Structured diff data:
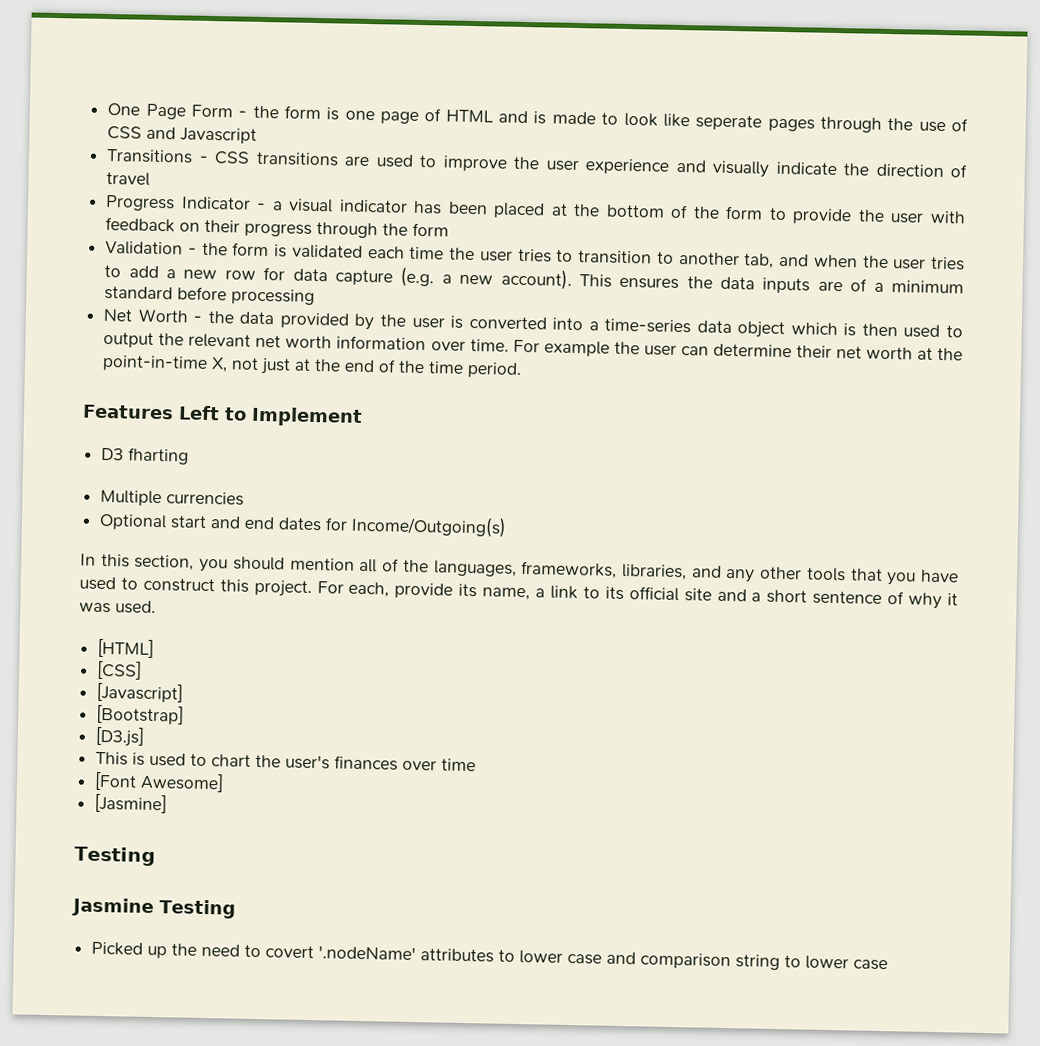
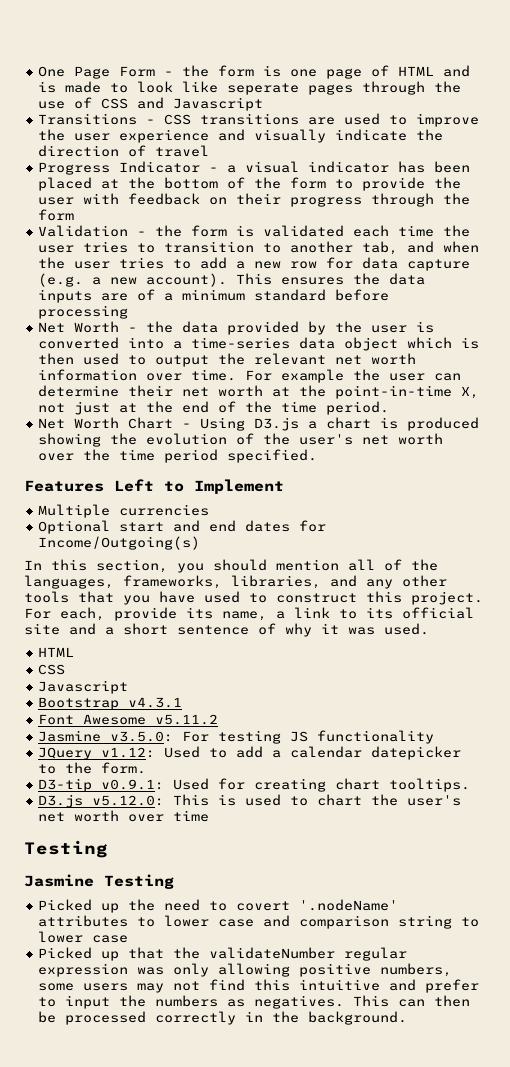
+ Net Worth Chart - Using D3.js a chart is produced showing the evolution of the user's net worth over the time period specified.
- D3 fharting
  For each, provide its name, a link to its official site and a short sentence of why it was used.
- [HTML]
- [CSS]
- [Javascript]
- [Bootstrap]
- [D3.js]
- This is used to chart the user's finances over time
+ HTML
+ CSS
+ Javascript
+ Bootstrap v4.3.1
+ Font Awesome v5.11.2
+ Jasmine v3.5.0: For testing JS functionality
+ JQuery v1.12: Used to add a calendar datepicker to the form.
+ D3-tip v0.9.1: Used for creating chart tooltips.
+ D3.js v5.12.0: This is used to chart the user's net worth over time
- [Font Awesome]
- [Jasmine]
+ Picked up that the validateNumber regular expression was only allowing positive numbers, some users may not find this intuitive and prefer to input the numbers as negatives. This can then be processed correctly in the background.

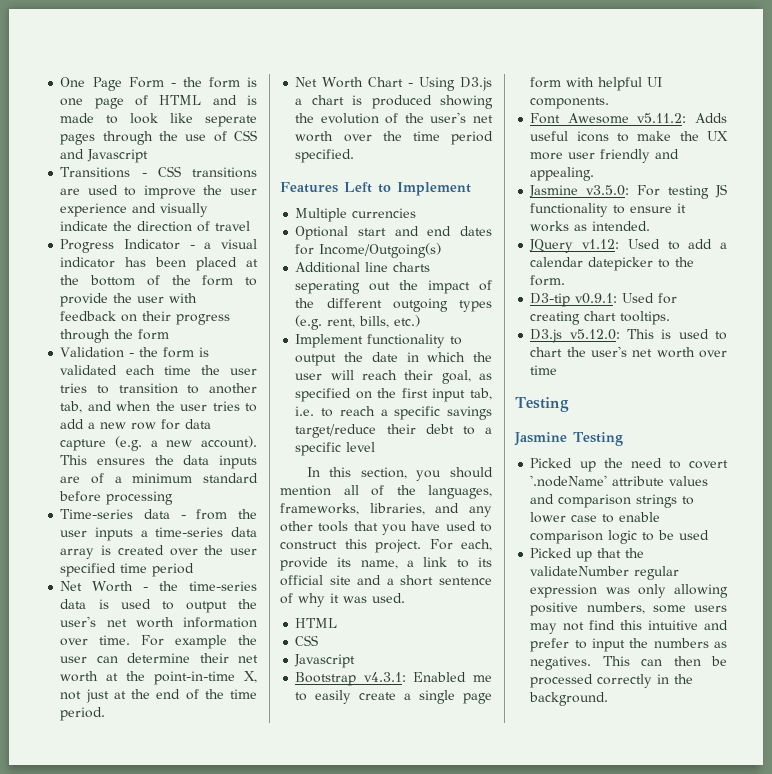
- Net Worth - the data provided by the user is converted into a time-series data object which is then used to output the relevant net worth information over time.
+ Time-series data - from the user inputs a time-series data array is created over the user specified time period
+ Net Worth - the time-series data is used to output the user's net worth information over time.
+ Additional line charts seperating out the impact of the different outgoing types (e.g. rent, bills, etc.)
+ Implement functionality to output the date in which the user will reach their goal, as specified on the first input tab, i.e. to reach a specific savings target/reduce their debt to a specific level
- Bootstrap v4.3.1
- Font Awesome v5.11.2
+ Bootstrap v4.3.1: Enabled me to easily create a single page form with helpful UI components.
+ Font Awesome v5.11.2: Adds useful icons to make the UX more user friendly and appealing.
- Jasmine v3.5.0: For testing JS functionality
+ Jasmine v3.5.0: For testing JS functionality to ensure it works as intended.
- Picked up the need to covert '.nodeName' attributes to lower case and comparison string to lower case
+ Picked up the need to covert '.nodeName' attribute values and comparison strings to lower case to enable comparison logic to be used

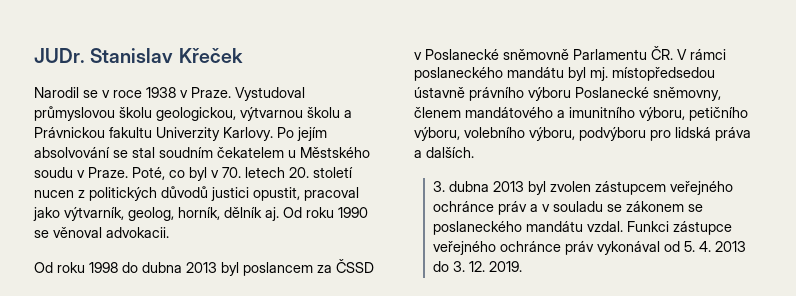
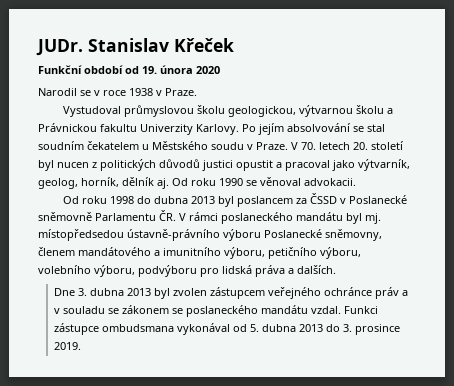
+ Funkční období od 19. února 2020
- Narodil se v roce 1938 v Praze. Vystudoval průmyslovou školu geologickou, výtvarnou školu a Právnickou fakultu Univerzity Karlovy.
+ Narodil se v roce 1938 v Praze.
+ Vystudoval průmyslovou školu geologickou, výtvarnou školu a Právnickou fakultu Univerzity Karlovy.
- Poté, co byl v 70. letech 20. století nucen z politických důvodů justici opustit, pracoval jako výtvarník, geolog, horník, dělník aj.
+ V 70. letech 20. století byl nucen z politických důvodů justici opustit a pracoval jako výtvarník, geolog, horník, dělník aj.
- Od roku 1998 do dubna 2013 byl poslancem za ČSSD v Poslanecké sněmovně Parlamentu ČR. V rámci poslaneckého mandátu byl mj. místopředsedou ústavně právního výboru Poslanecké sněmovny, členem mandátového a imunitního výboru, petičního výboru, volebního výboru, podvýboru pro lidská práva a dalších.
+ Od roku 1998 do dubna 2013 byl poslancem za ČSSD v Poslanecké sněmovně Parlamentu ČR. V rámci poslaneckého mandátu byl mj. místopředsedou ústavně-právního výboru Poslanecké sněmovny, členem mandátového a imunitního výboru, petičního výboru, volebního výboru, podvýboru pro lidská práva a dalších.
- 3. dubna 2013 byl zvolen zástupcem veřejného ochránce práv a v souladu se zákonem se poslaneckého mandátu vzdal.
+ Dne 3. dubna 2013 byl zvolen zástupcem veřejného ochránce práv a v souladu se zákonem se poslaneckého mandátu vzdal.
- Funkci zástupce veřejného ochránce práv vykonával od 5. 4. 2013 do 3. 12. 2019.
+ Funkci zástupce ombudsmana vykonával od 5. dubna 2013 do 3. prosince 2019.

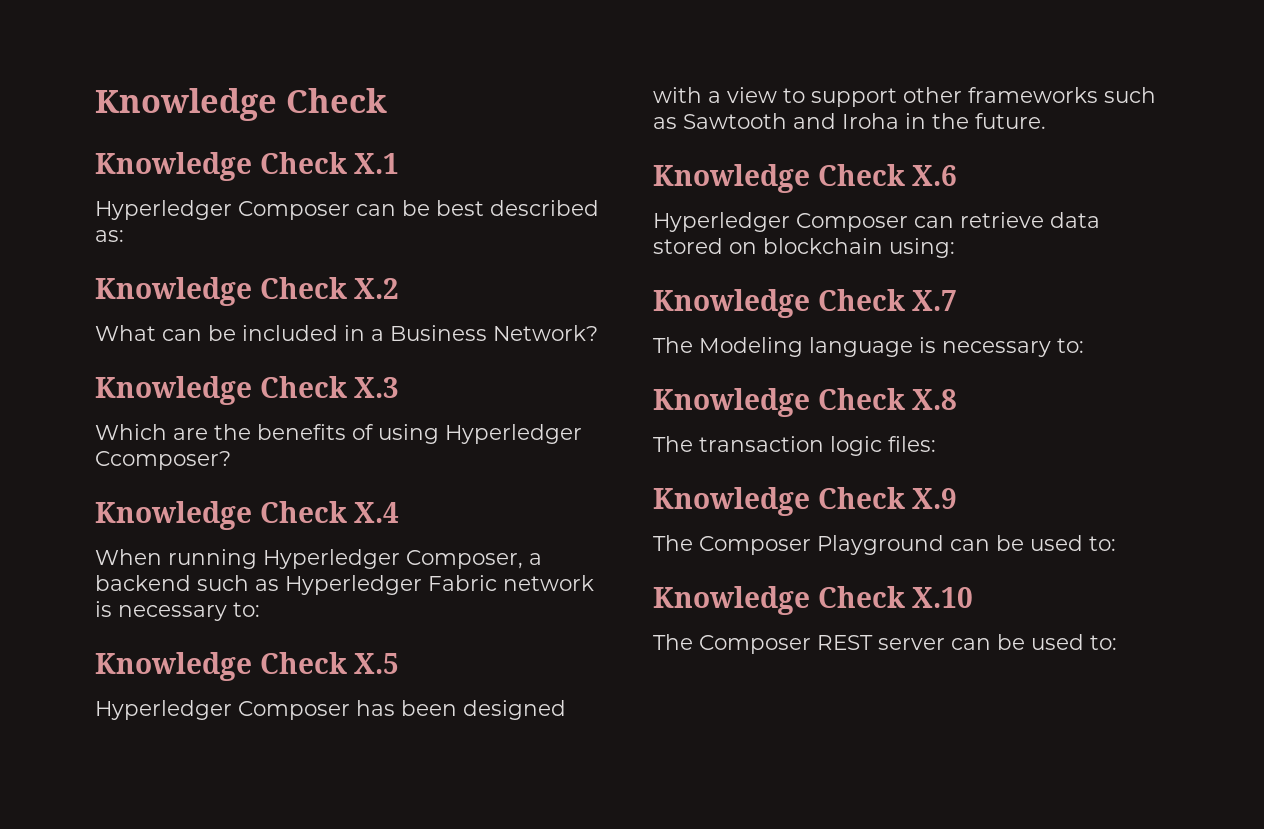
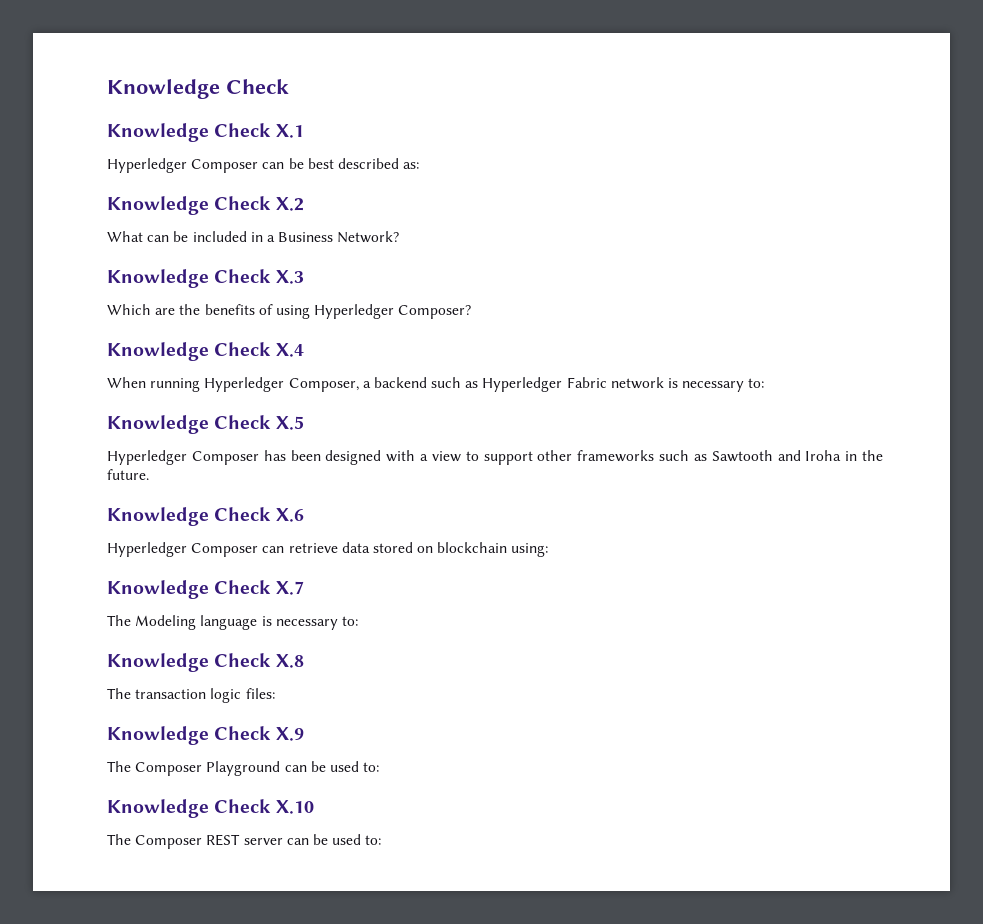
- Which are the benefits of using Hyperledger Ccomposer?
+ Which are the benefits of using Hyperledger Composer?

◆ Exercise ◆
Beginning with the line above that contains "- Bootstrap v4.3.1", copy each line exactly up to and including the line that contains "- Picked up", and go no further.

◆ Result below ◆
- Bootstrap v4.3.1
- Font Awesome v5.11.2
+ Bootstrap v4.3.1: Enabled me to easily create a single page form with helpful UI components.
+ Font Awesome v5.11.2: Adds useful icons to make the UX more user friendly and appealing.
- Jasmine v3.5.0: For testing JS functionality
+ Jasmine v3.5.0: For testing JS functionality to ensure it works as intended.
- Picked up the need to covert '.nodeName' attributes to lower case and comparison string to lower case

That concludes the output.